Via John Langford, I learned that the sequel to the Netflix Prize has been cancelled due to privacy concerns. The paper by Narayanan and Shmatikov (also at the Oakland Security and Privacy Conference, 2008) showed that by combining the public information available via IMDB and the Netflix data, certain individuals could be re-identified. Netflix was sued over the privacy problems, and they’ve settled the suits and decided not to release the new dataset (which was to have demographic information).

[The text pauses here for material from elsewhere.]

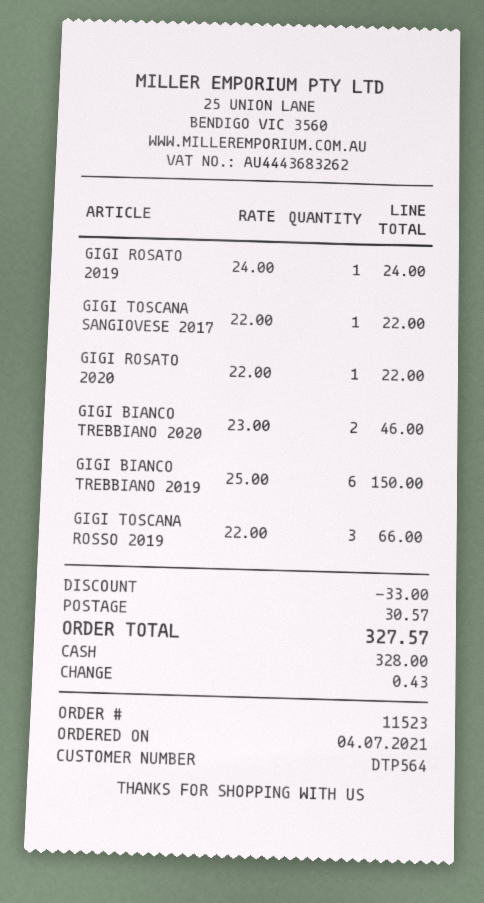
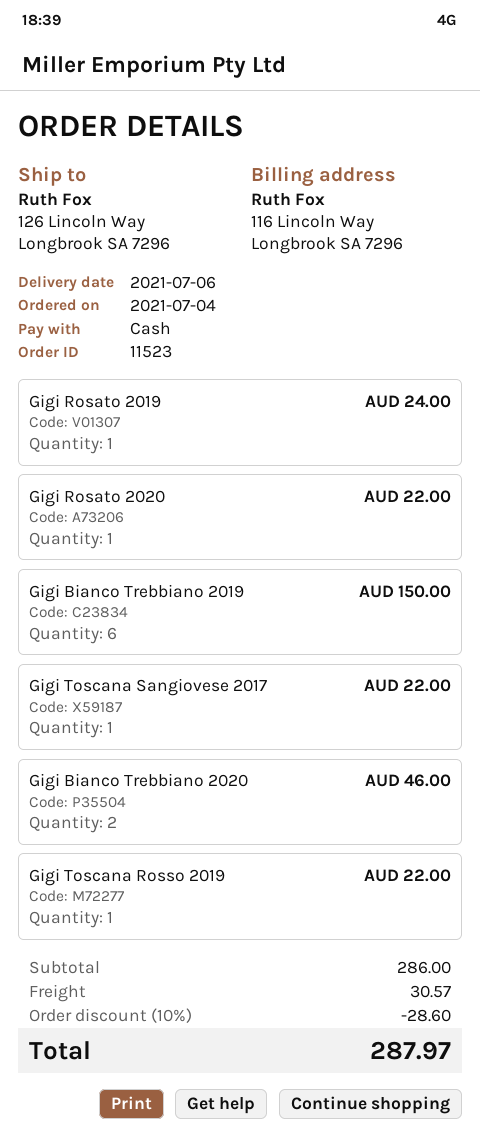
GIGI TOSCANA ROSSO 2019: 3 for 66.00 -> 1 for 22.00
discount: 33.00 -> 28.60
total: 327.57 -> 287.97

Demographic information is known to be pretty valuable in re-identification. The most famous example is Latanya Sweeney’s re-identification of the Governor of Massachusetts by linking (free) hospital discharge records and ($20) voter registration records. In the healthcare field, these kind of disclosures violate HIPAA, but this Netflix case raises an interesting question with regards to privacy promises. When a company assures you that your private information will only be used internally for quality control purposes, what are they actually promising? If they issue summary statistics and give those to third parties, is that privacy preserving?
The answer is no. However, people seem quite loath to worry about these kind of disclosures unless there is a public (and dangerous) privacy breach. This is why Narayanan and Shmatikov’s paper is important — the way to get the public (and hence policymakers) to take privacy seriously is to demonstrate that existing methods are insufficient.